Les femmes estiment que le respect leur est dû dès la naissance simplement parce qu’elles sont des femmes, peu importe leurs performances ou leurs mérites. Quand une femme entre dans une sphère sociale masculine comme la politique, elle commence immédiatement à démanteler l’ancien système d’évaluation basé sur la performance pour ne plus en être délogée au titre de ses piètres mérites futurs.

« Avec Henriette Reker, Cologne à une femme forte à sa tête »

Le respect dont parle Henriette Reker, la femme à la tête de la municipalité de Cologne, relève de cette forme de respect . Il est inhérent au multiculturalisme qui est une utopie pacifiste fondamentalement féminine dont le but est de supprimer toute notion de compétition.
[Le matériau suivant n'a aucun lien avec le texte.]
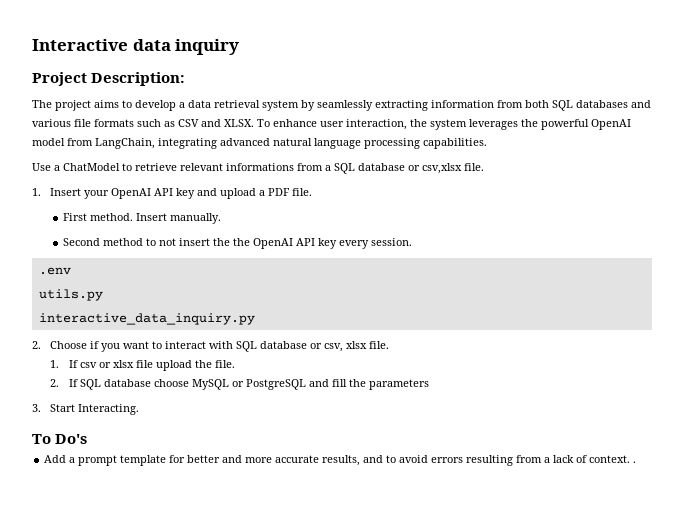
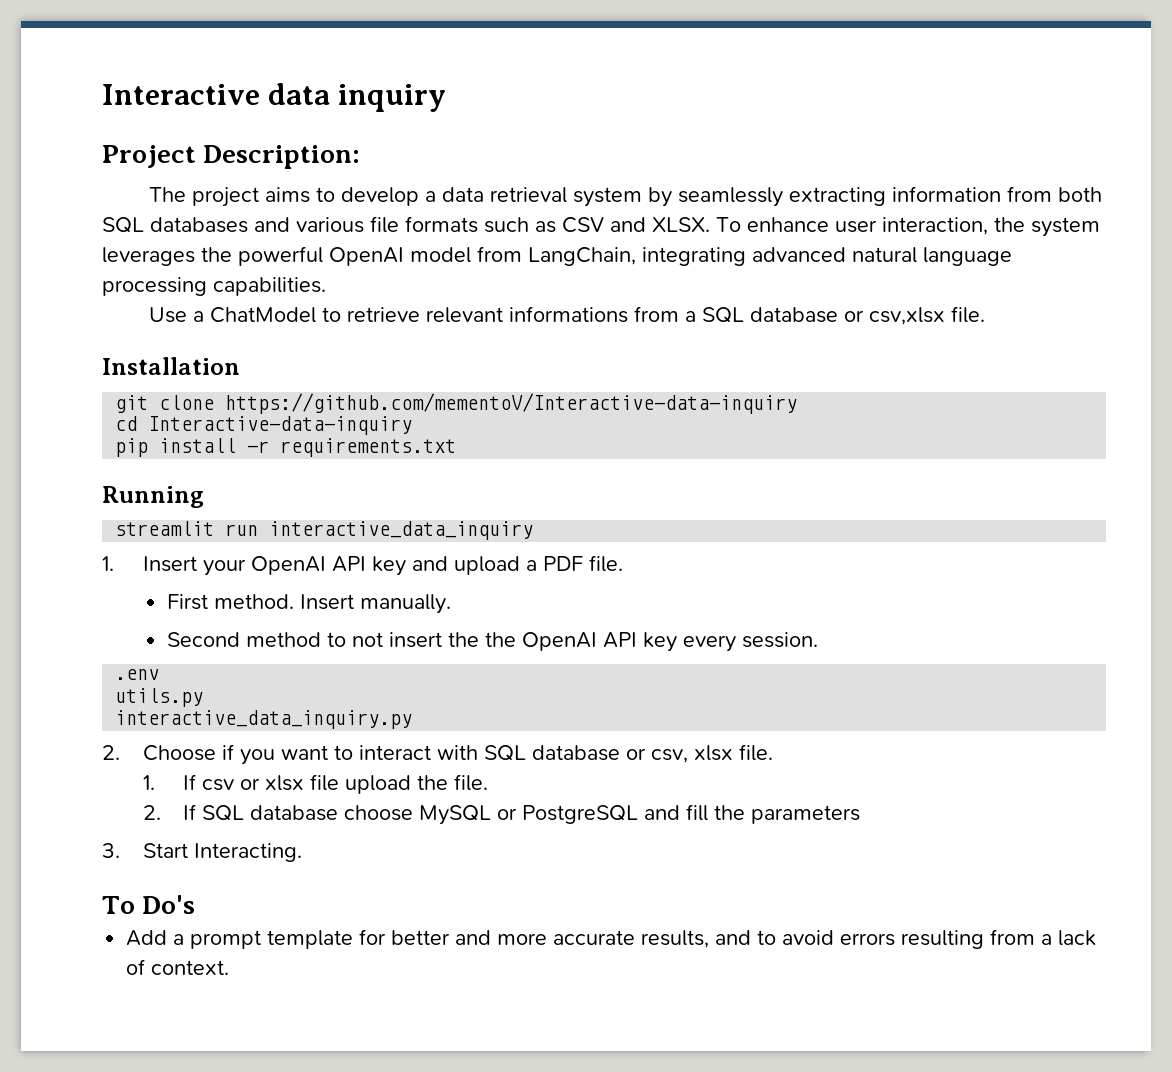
+ Installation
+ git clone https://github.com/mementoV/Interactive-data-inquiry
+ cd Interactive-data-inquiry
+ pip install -r requirements.txt
+ Running
+ streamlit run interactive_data_inquiry
- Add a prompt template for better and more accurate results, and to avoid errors resulting from a lack of context. .
+ Add a prompt template for better and more accurate results, and to avoid errors resulting from a lack of context.

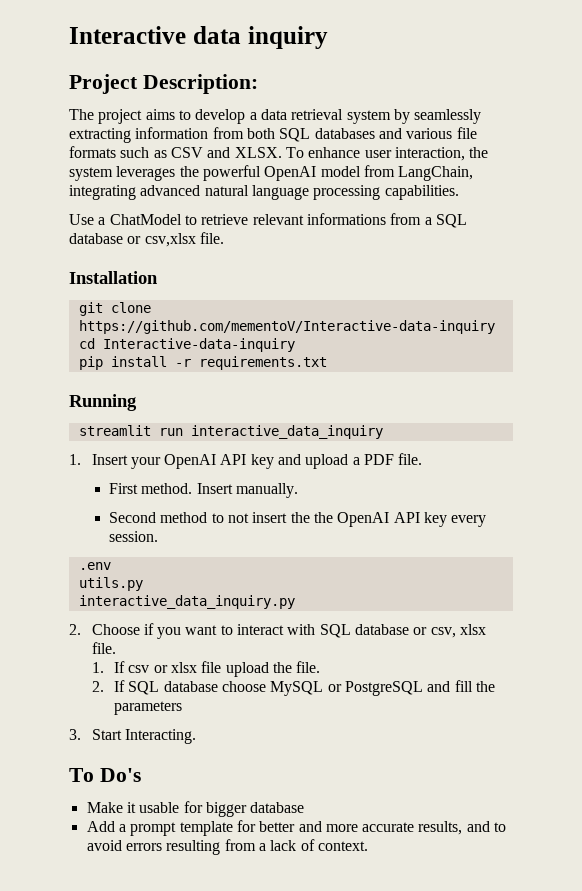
+ Make it usable for bigger database

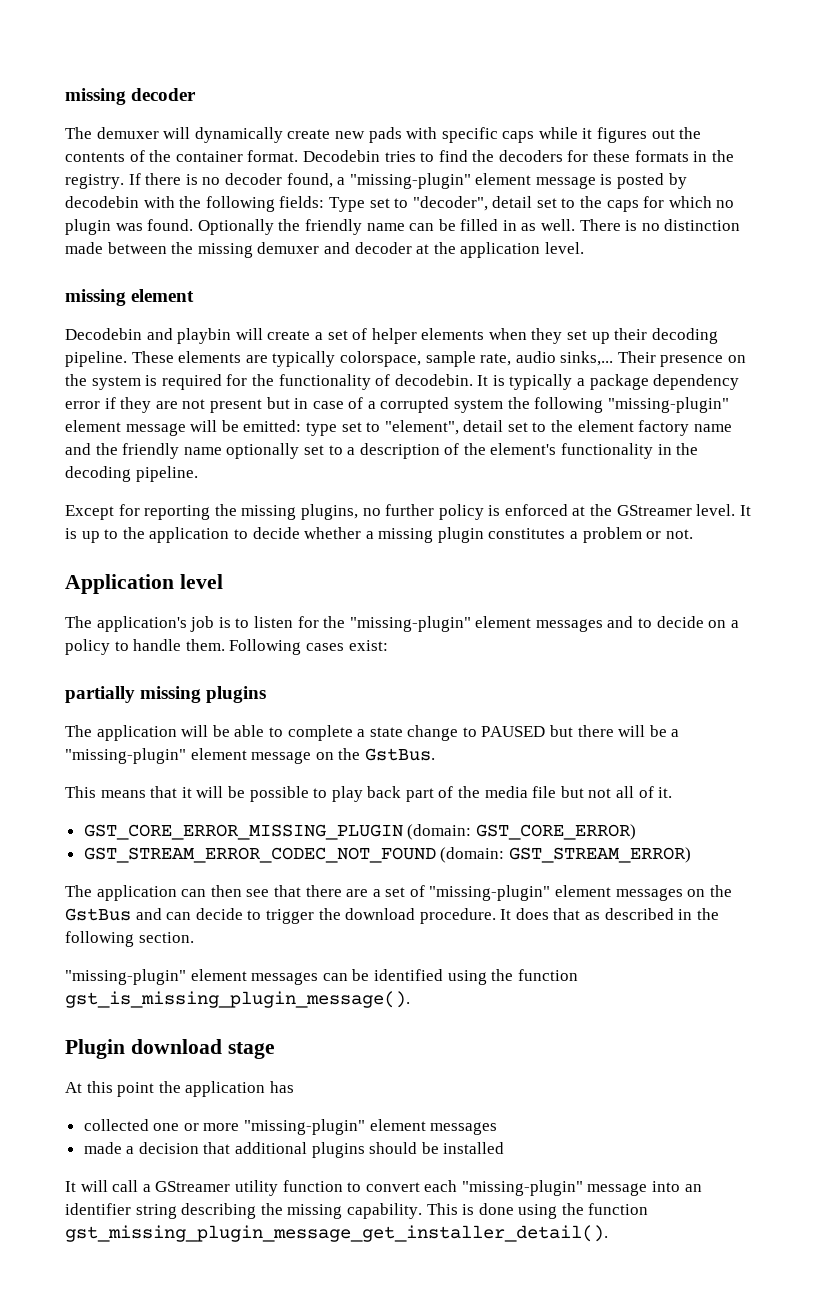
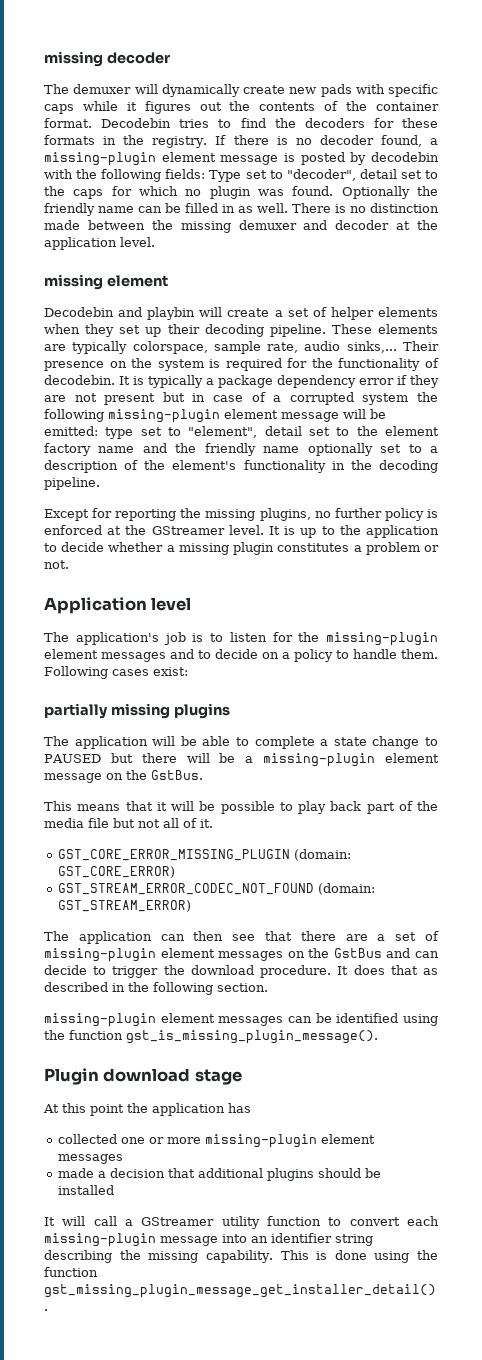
- If there is no decoder found, a "missing-plugin" element message is posted by decodebin with the following fields: Type set to "decoder", detail set to the caps for which no plugin was found.
+ If there is no decoder found, a missing-plugin element message is posted by decodebin with the following fields: Type set to "decoder", detail set to the caps for which no plugin was found.
- It is typically a package dependency error if they are not present but in case of a corrupted system the following "missing-plugin" element message will be emitted: type set to "element", detail set to the element factory name and the friendly name optionally set to a description of the element's functionality in the decoding pipeline.
+ It is typically a package dependency error if they are not present but in case of a corrupted system the following missing-plugin element message will be emitted: type set to "element", detail set to the element factory name and the friendly name optionally set to a description of the element's functionality in the decoding pipeline.
- The application's job is to listen for the "missing-plugin" element messages and to decide on a policy to handle them.
+ The application's job is to listen for the missing-plugin element messages and to decide on a policy to handle them.
- The application will be able to complete a state change to PAUSED but there will be a "missing-plugin" element message on the GstBus.
+ The application will be able to complete a state change to PAUSED but there will be a missing-plugin element message on the GstBus.
- The application can then see that there are a set of "missing-plugin" element messages on the GstBus and can decide to trigger the download procedure.
+ The application can then see that there are a set of missing-plugin element messages on the GstBus and can decide to trigger the download procedure.
- "missing-plugin" element messages can be identified using the function gst_is_missing_plugin_message().
+ missing-plugin element messages can be identified using the function gst_is_missing_plugin_message().
- collected one or more "missing-plugin" element messages
+ collected one or more missing-plugin element messages
- It will call a GStreamer utility function to convert each "missing-plugin" message into an identifier string describing the missing capability.
+ It will call a GStreamer utility function to convert each missing-plugin message into an identifier string describing the missing capability.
C’est en abolissant la compétition et l’évaluation permanente des performances entre compétiteurs, ici entre Allemands et allogènes musulmans, que les femmes pensent pouvoir établir durablement la vaginocratie.

Les hommes éprouvent un rejet naturel devant une telle posture qui leur paraît niaiseuse et enfantine. La niaiserie sentimentaliste est précisément la caractéristique des femmes.

Il ne faut pas aller chercher plus loin pourquoi toutes les métropoles peuplées de femmes du tertiaire et de mâles beta ont pour première politique d’abattre les remparts de la ville en invoquant la paix sur terre. Ce qu’ils font d’autant plus vite que l’envahisseur est menaçant, pour apaiser sa colère.

Dans ces conditions, lutter contre l’islam(isme) au nom du féminisme est un oxymore.